Eventually Wasser stopped working in restaurants and began working for a large catering company while looking to open his own business. “We were looking all over New Jersey and New York looking to open sort of a catering hall to do tea parties and small weddings,” Wasser said. “But we couldn’t really find any place to our liking. The closest was in Old Bridge, but there were zoning issues.”

Wasser was familiar with Chester because his mother-in-law had lived there for years. Purchasing their current building on Main Street, and moving his family to Long Valley, Wasser planned to evolve the space into something unique.

“The building was in disrepair,” Wasser said. “So we were going to renovate and have it be a place where half of the place was going to be food cases and the other half would be a café. Our primary business would be to sell food and do catering, but we would also sell packaged products and accessories and table tops.”

Unfortunately for Wasser, the Chester Boro government wouldn’t allow them to open up the footing to make improvements to the kitchen. So Wasser adapted the plan again. “We opened up the retail and I was doing catering through another kitchen,” Wasser said. “And we kept fighting to get seating in the café.”

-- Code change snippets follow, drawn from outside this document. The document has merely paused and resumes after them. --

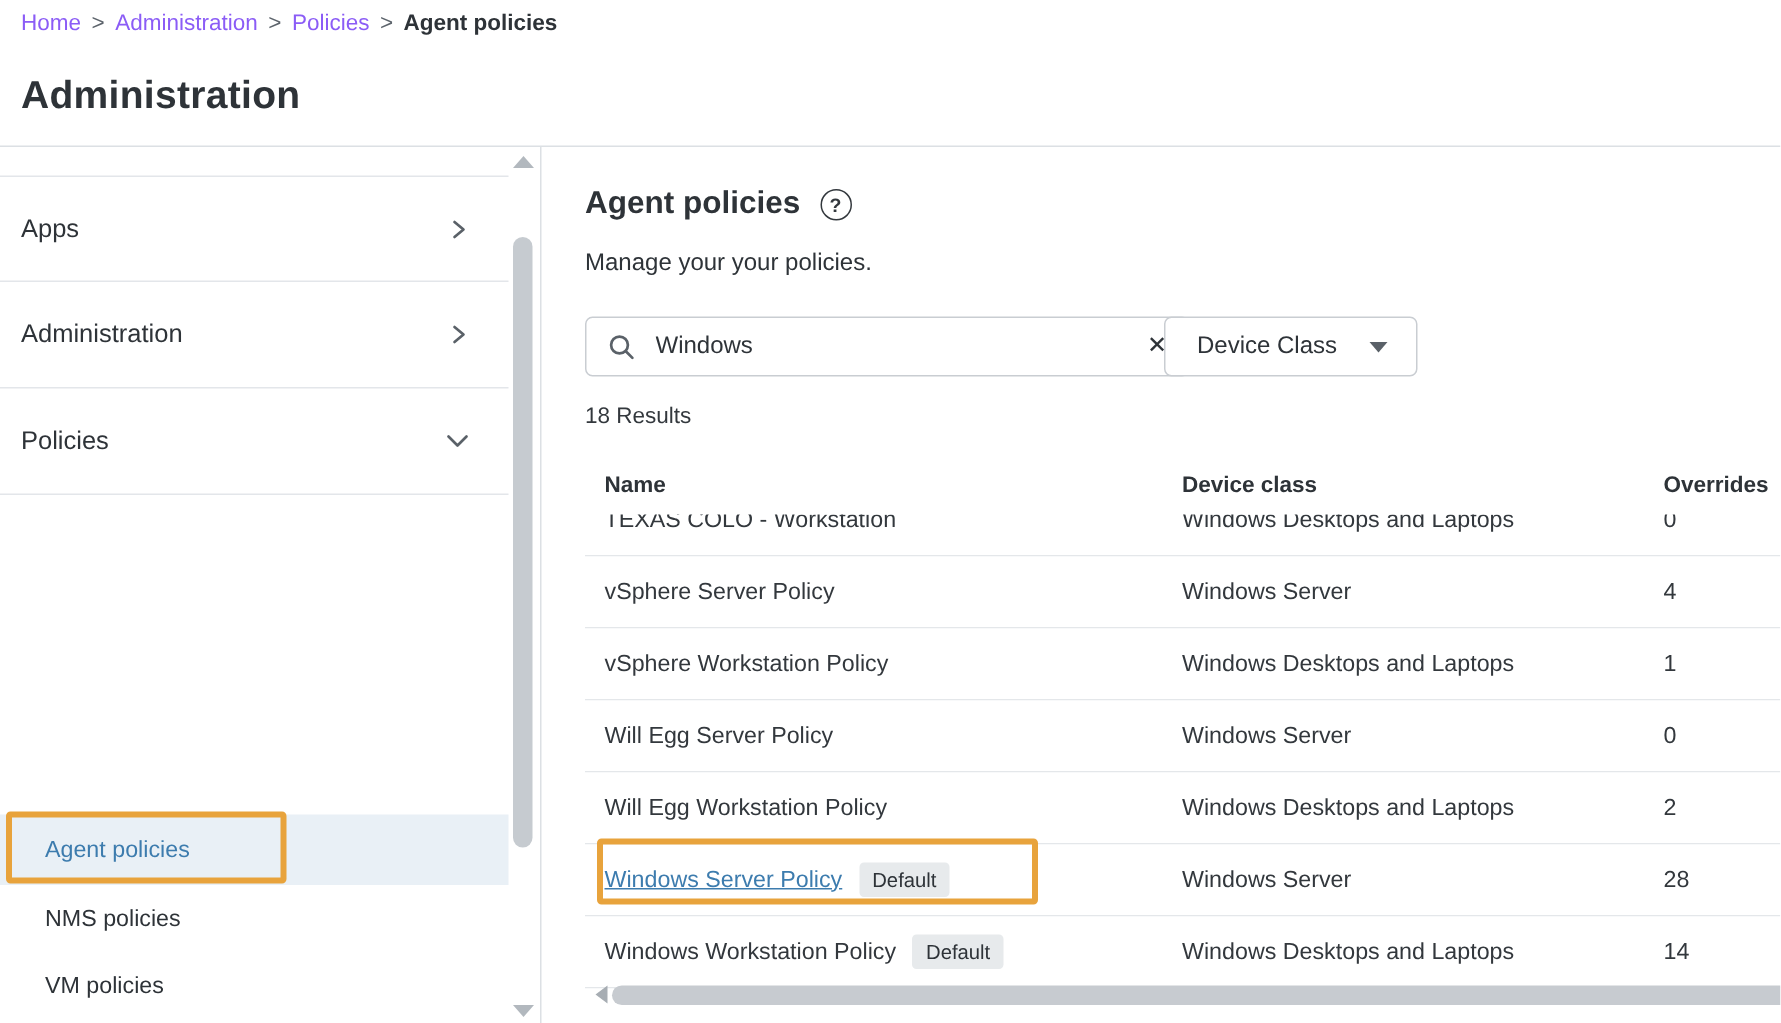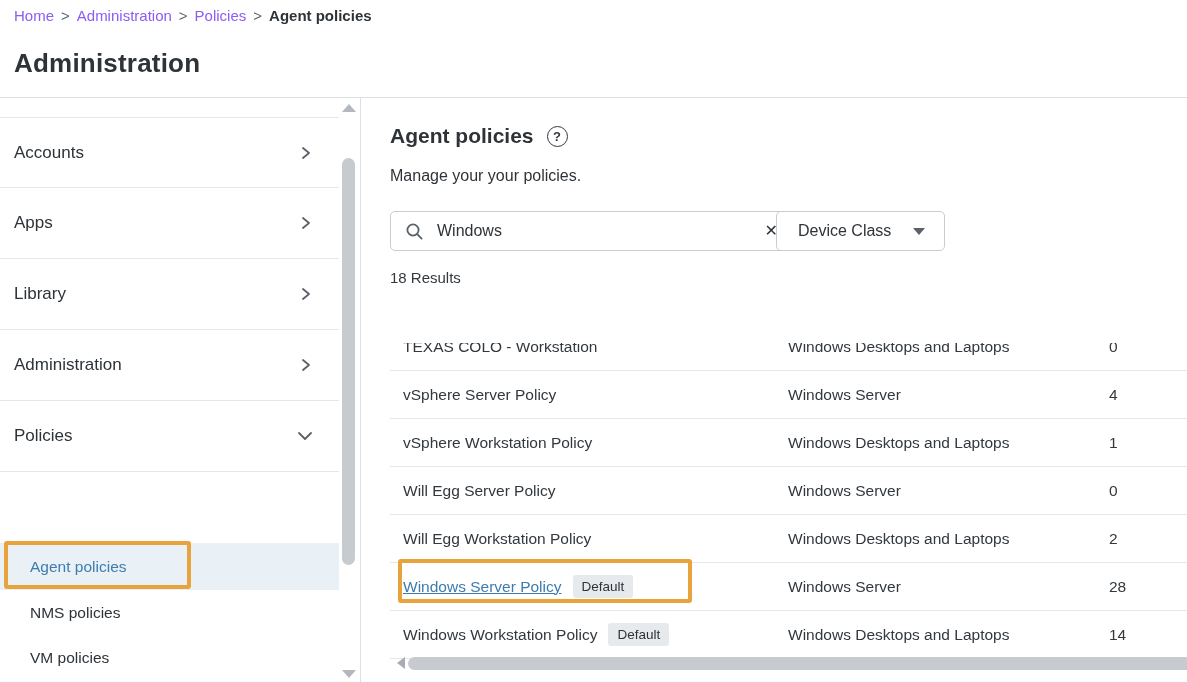"Accounts" div.nav-item { html: <div> <span>Accounts</span> <span> <svg> <polyline></polyline> </svg> </span> </div> -> none }
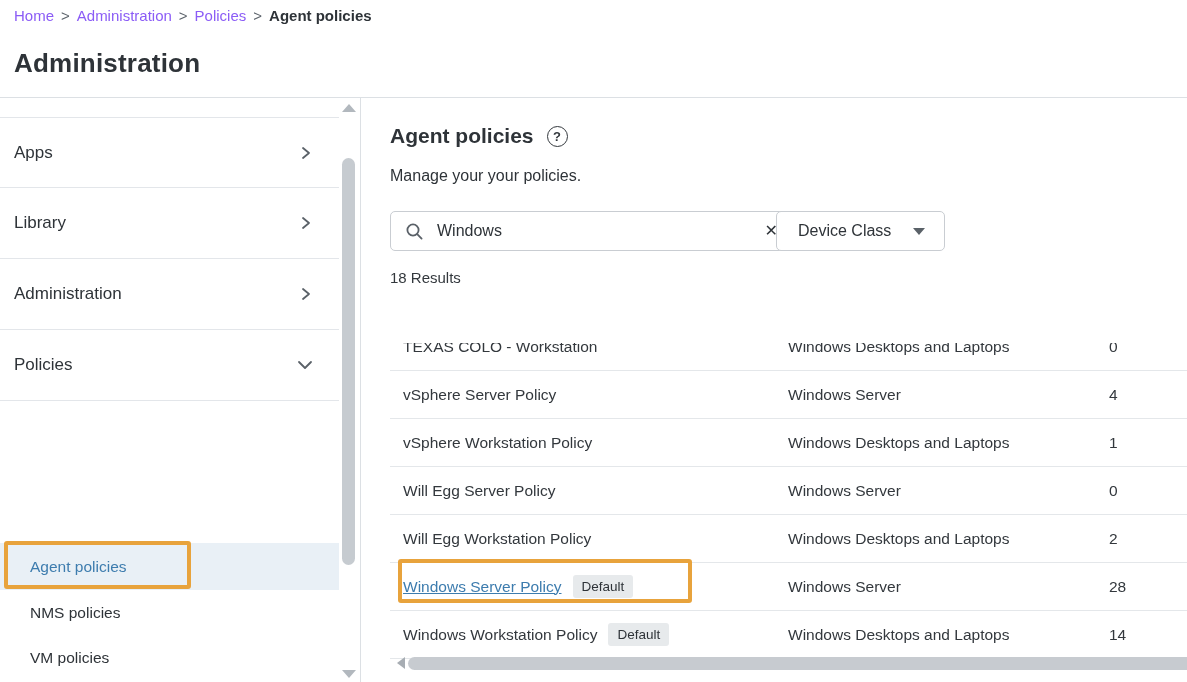"Library" div.nav-item { html: <div> <span>Library</span> <span> <svg> <polyline></polyline> </svg> </span> </div> -> none }
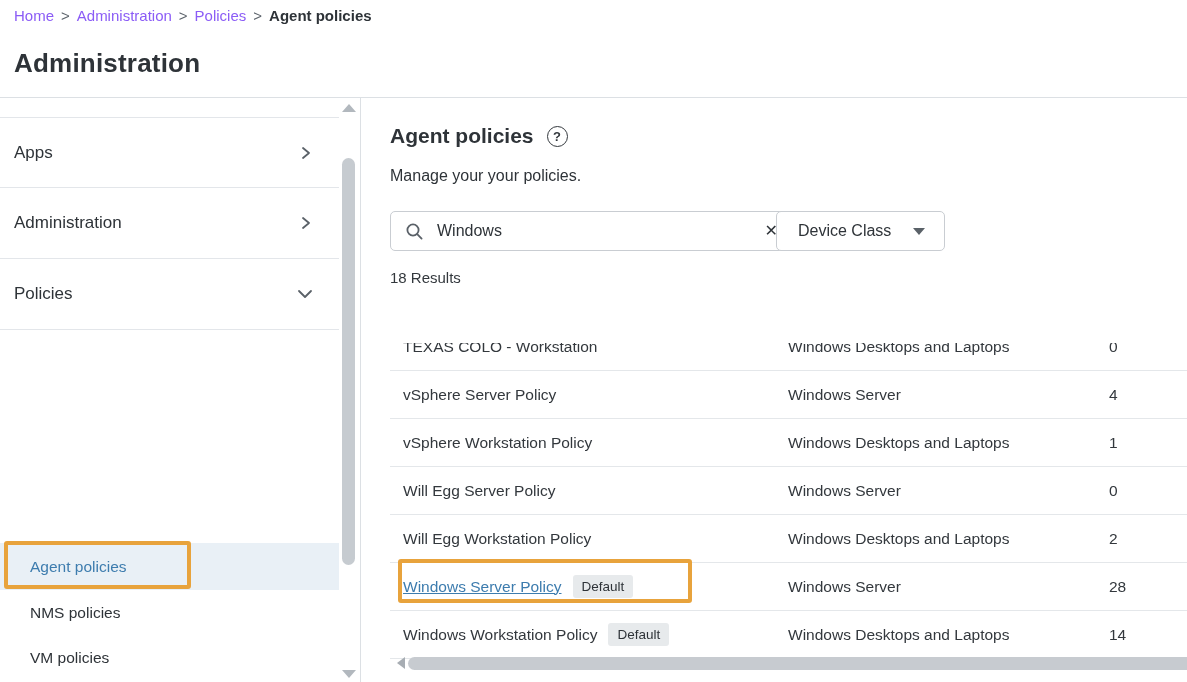"Name" div.thead { html: none -> <div> <div>Name</div> <div>Device class</div> <div>Overrides</div> </div> }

Initially, Wasser was thrilled with the reception his business received, because the tourists always found them. “For years no one knew we were here and I didn’t care. Because the tourists found us. No one locally even knew we had a café,” said Wasser. “And our café makes everything from scratch. Our breads come from New York, we have all real meats. Everything here is delivered daily and the highest quality.”

Wasser admits that the changes to their business plan forced them into an “identity crisis.” After some thoughtful deliberation, they decided to flip the plan so that their primary focus was furniture and design and the food in the café was secondary.

“My wife was in the fashion design business in New York but that was brutal,” Wasser said. “But now she does design here for clients.”

As with the café which Wasser has dedicated to being as fresh and as natural as it can be, the level of quality in the furniture and design is a cut above the rest. “We sell real furniture brands. A lot of the stores are selling furniture that aren’t even wood,” Wasser said. “And they buy from the so-called discount stores from out of state.”

According to Wasser, value is not only determined by price. “Getting the best value doesn’t mean the cheapest,” Wasser said. “You could buy a cheap t-shirt but it wears out and needs to be replaced in a year or two. Value is the best quality for the price, not just the best price.”

Wasser hopes that more residents make a habit of frequenting his store and has seen modest signs of improvement recently. “We have seen some pick up in the café side,” Wasser said. “But that is mostly local business people on a lunch break. And most of our furniture business is done out of the state and out of the county.”

Ideally, Wasser would love his store to become not only a favorite eatery of his Chester neighbors, but the place they go to when they need to spruce up their home. “Sure, I can sell you a $5,000 couch and we can design an expensive room for you,” Wasser said. “But I can also get you the same couch in a different color or fabric for $1,000. We have a lot of different price points.”